### WORK TO BE COMPLETED
Whenever a line of the listing contains the string "bypasses", return that line.

### RAW DATA
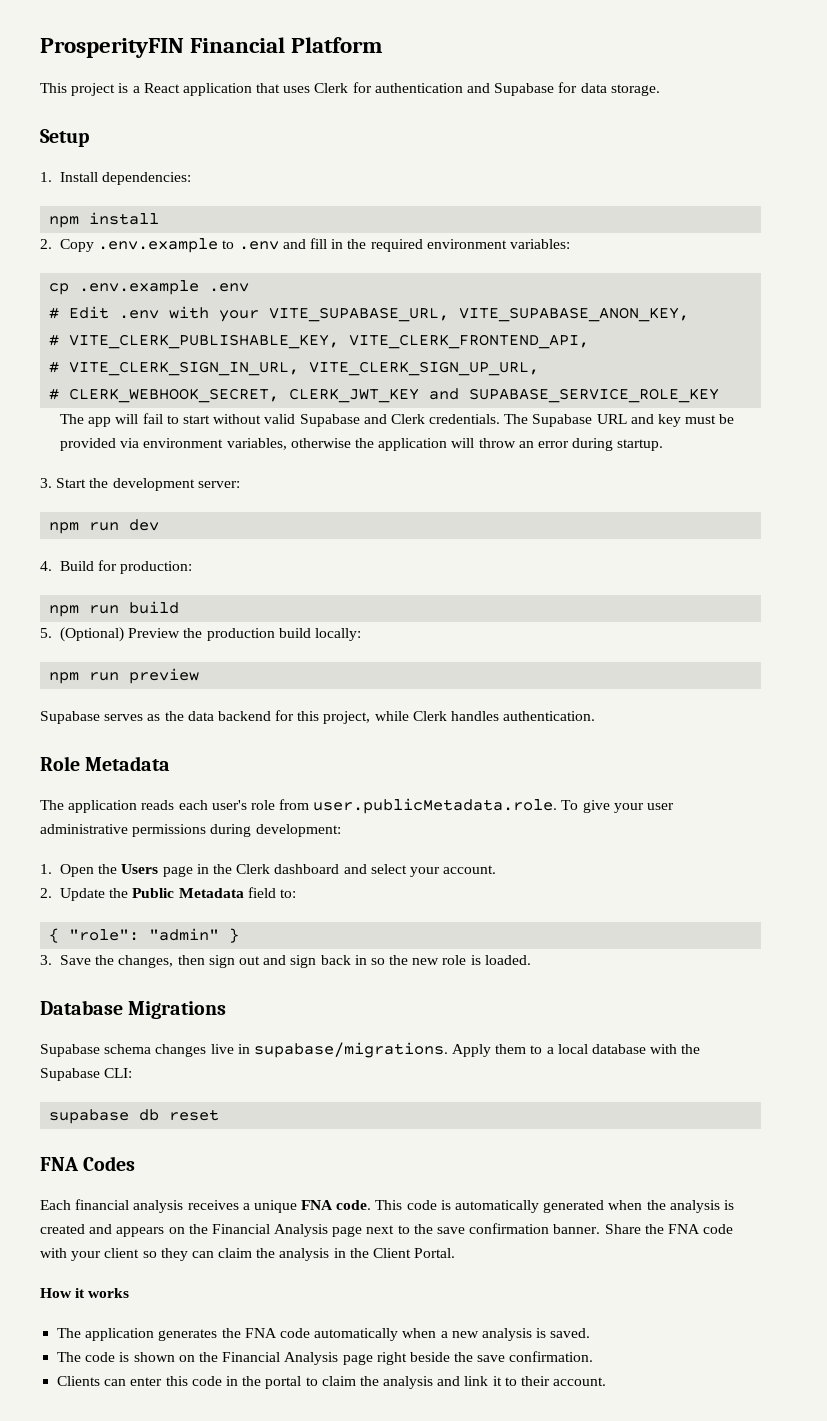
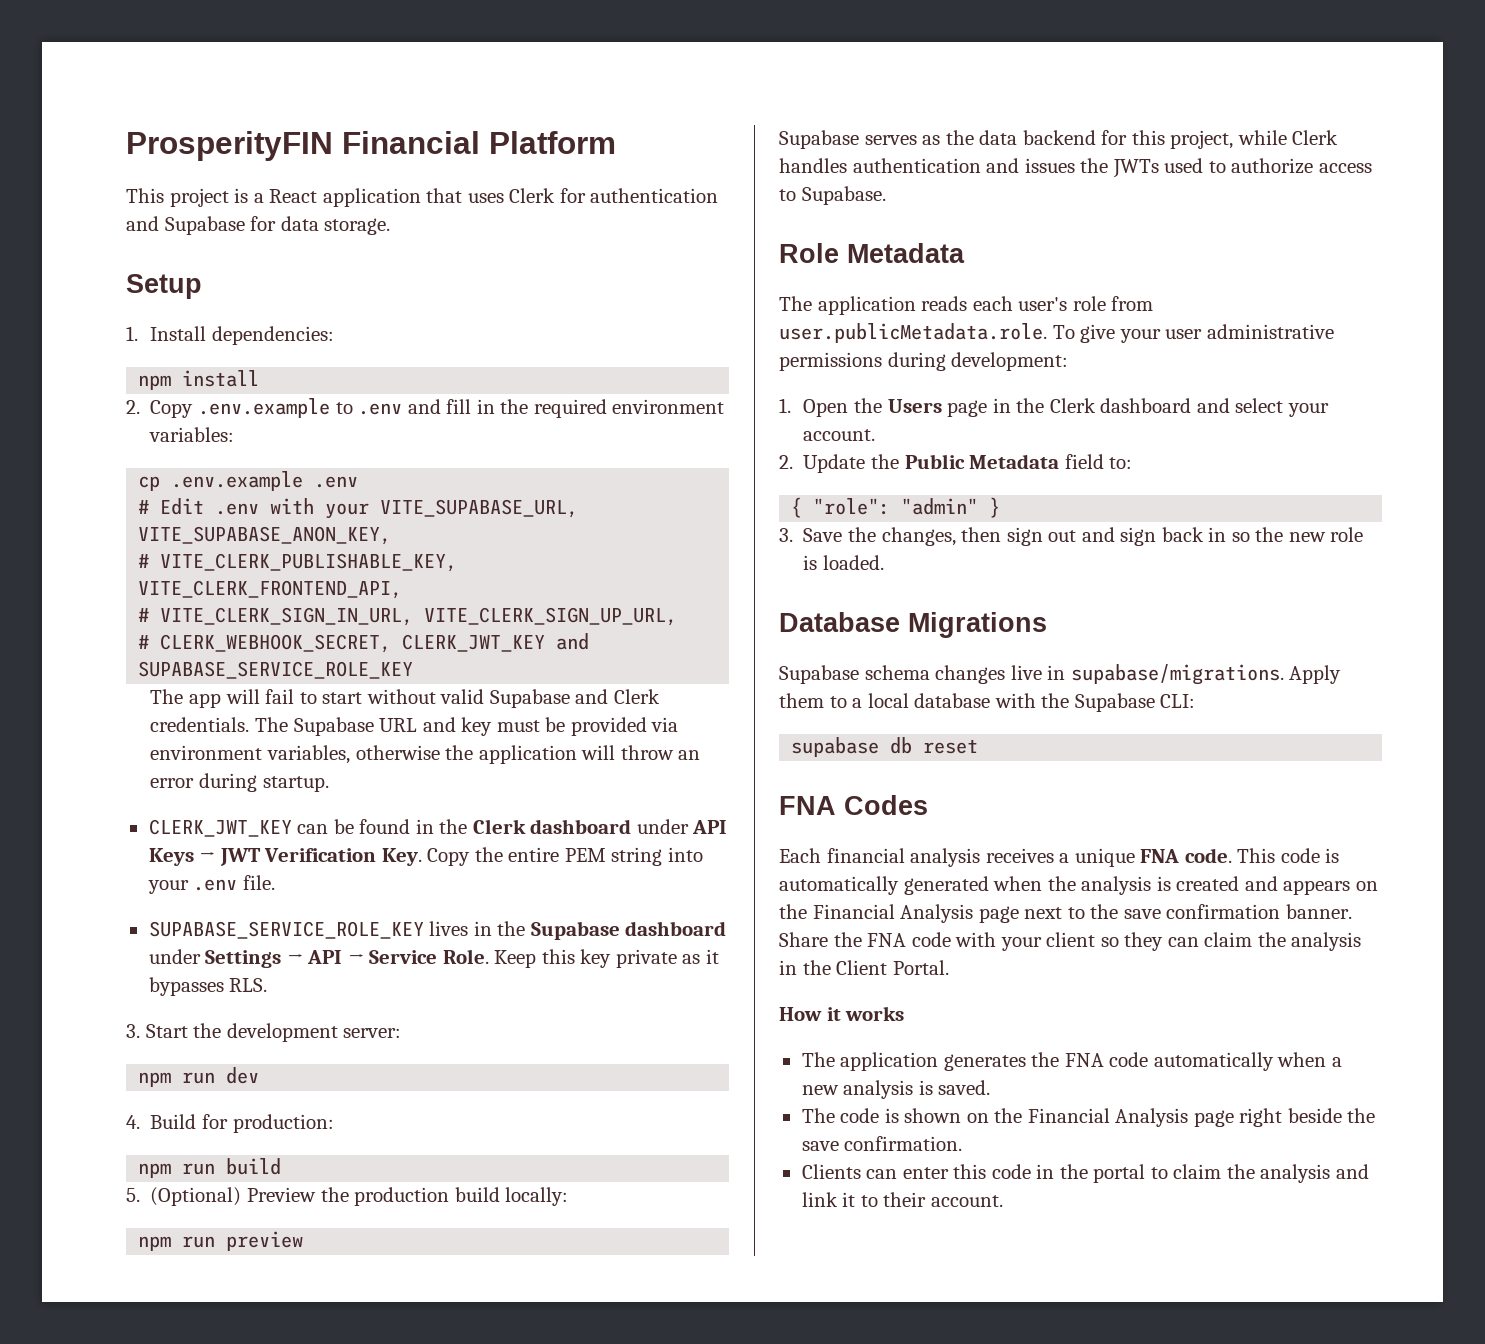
+ CLERK_JWT_KEY can be found in the Clerk dashboard under API Keys → JWT Verification Key. Copy the entire PEM string into your .env file.
+ SUPABASE_SERVICE_ROLE_KEY lives in the Supabase dashboard under Settings → API → Service Role. Keep this key private as it bypasses RLS.
- Supabase serves as the data backend for this project, while Clerk handles authentication.
+ Supabase serves as the data backend for this project, while Clerk handles authentication and issues the JWTs used to authorize access to Supabase.

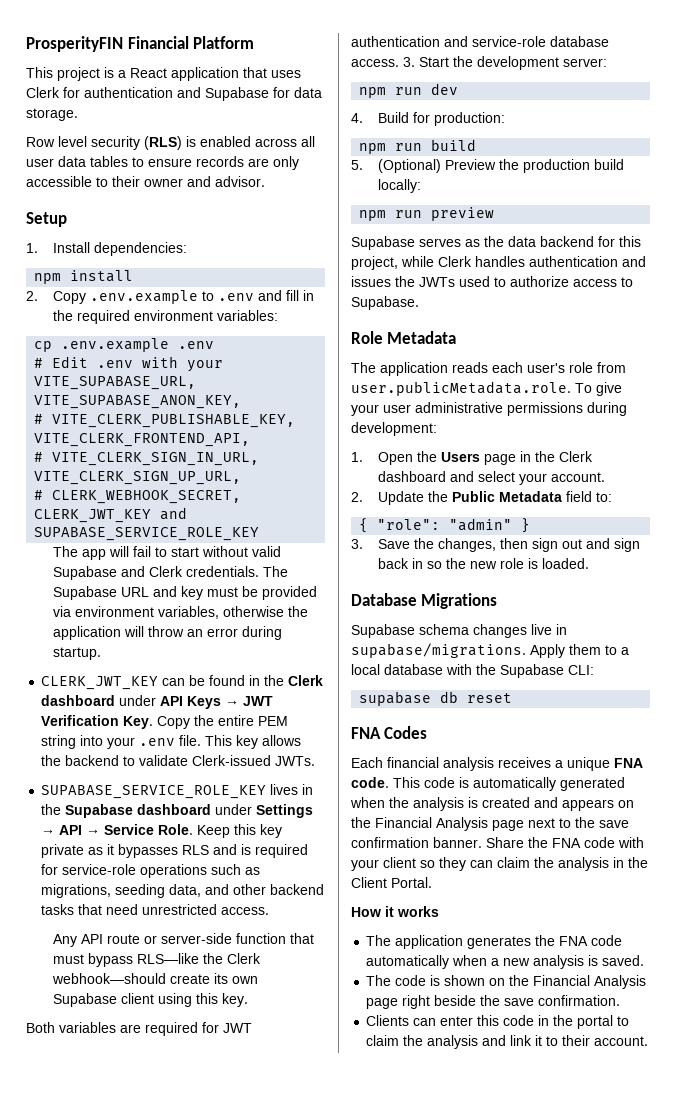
+ Row level security (RLS) is enabled across all user data tables to ensure records are only accessible to their owner and advisor.
+ This key allows the backend to validate Clerk-issued JWTs.
- Keep this key private as it bypasses RLS.
- 3. Start the development server:
+ Keep this key private as it bypasses RLS and is required for service-role operations such as migrations, seeding data, and other backend tasks that need unrestricted access.
+ Any API route or server-side function that must bypass RLS—like the Clerk webhook—should create its own Supabase client using this key.
+ Both variables are required for JWT authentication and service-role database access. 3. Start the development server:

### RESPONSE TO THIS TASK
+ SUPABASE_SERVICE_ROLE_KEY lives in the Supabase dashboard under Settings → API → Service Role. Keep this key private as it bypasses RLS.
- Keep this key private as it bypasses RLS.
+ Keep this key private as it bypasses RLS and is required for service-role operations such as migrations, seeding data, and other backend tasks that need unrestricted access.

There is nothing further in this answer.